TUNA AND AUBERGINE CAPONATA
This cube of red tuna, a sort of stew is accompanied by a caponatina of aubergines, which I prepare in a slightly different way from the classic Palermo recipe, avoiding frying the aubergines to make the whole a little less heavy. With increased doses it also becomes an excellent second. Caponatina is also good served cold
- 2 fillets of bluefin tuna
- 3 eggplant
- 1 celery stalk
- 400 gr sauce tomatoes
- salted capers
- Pine nuts
- pitted Sicilian green olives
- 3 tablespoons white vinegar
- 1 tablespoon sugar
- Cut the aubergines into rather small cubes of about two centimeters, considering that it is an appetizer.
- In a pan with a little oil, roast the eggplant cubes over high heat, trying to keep them crunchy on the outside and tender on the inside.
- Remove and keep warm and in the same pan roast the celery in small slices.
- Remove the celery and add the onion cut into strips making it simmer for a few minutes, then add the chopped tomato fillets and the chopped basil.

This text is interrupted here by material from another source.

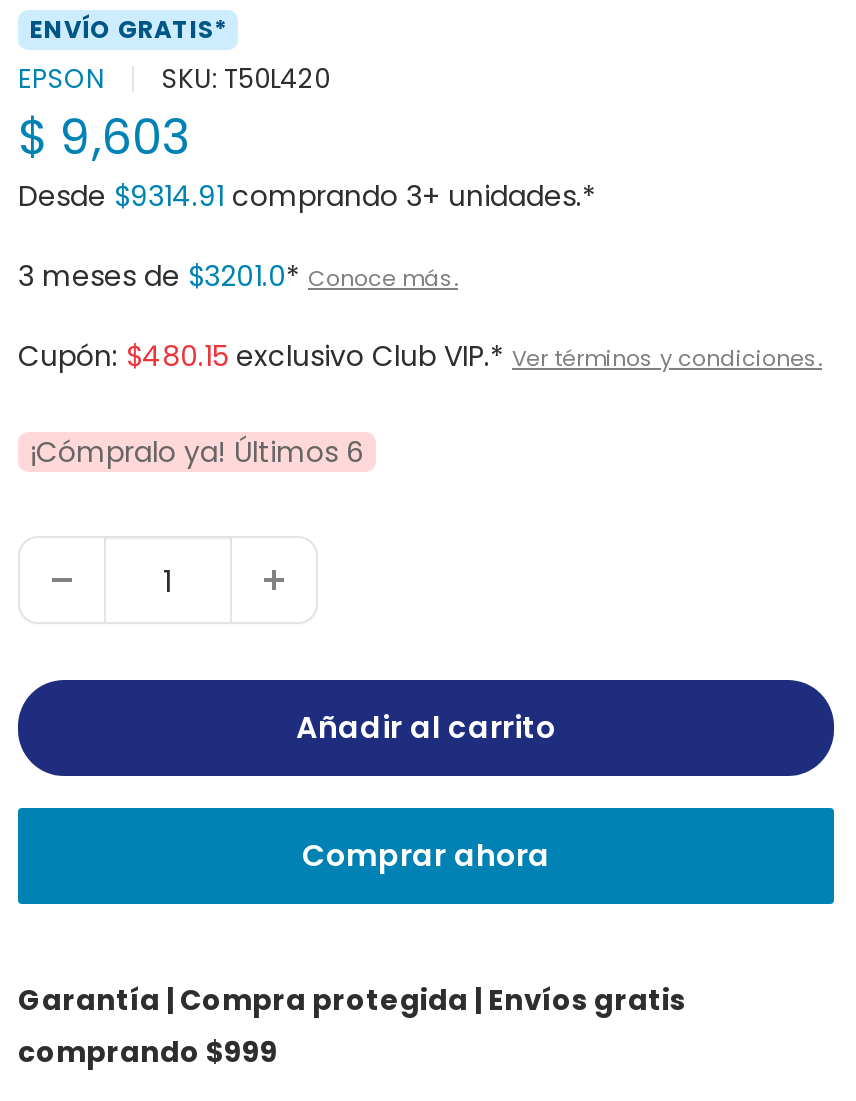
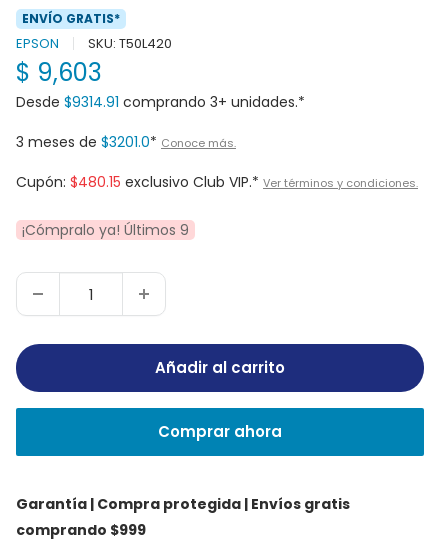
- ¡Cómpralo ya! Últimos 6
+ ¡Cómpralo ya! Últimos 9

Cook for a few minutes and then add the vinegar and sugar.
- Cook for about ten minutes and then add the desalted and squeezed capers, the chopped olives and the pine nuts.
- Add the crunchy aubergines and celery and cook for five minutes.
- Aside, cut the tuna into regular cubes which will be cooked quickly in a pan with very little oil and for a very short time.
- Serve the cubes with the caponatina, even warm.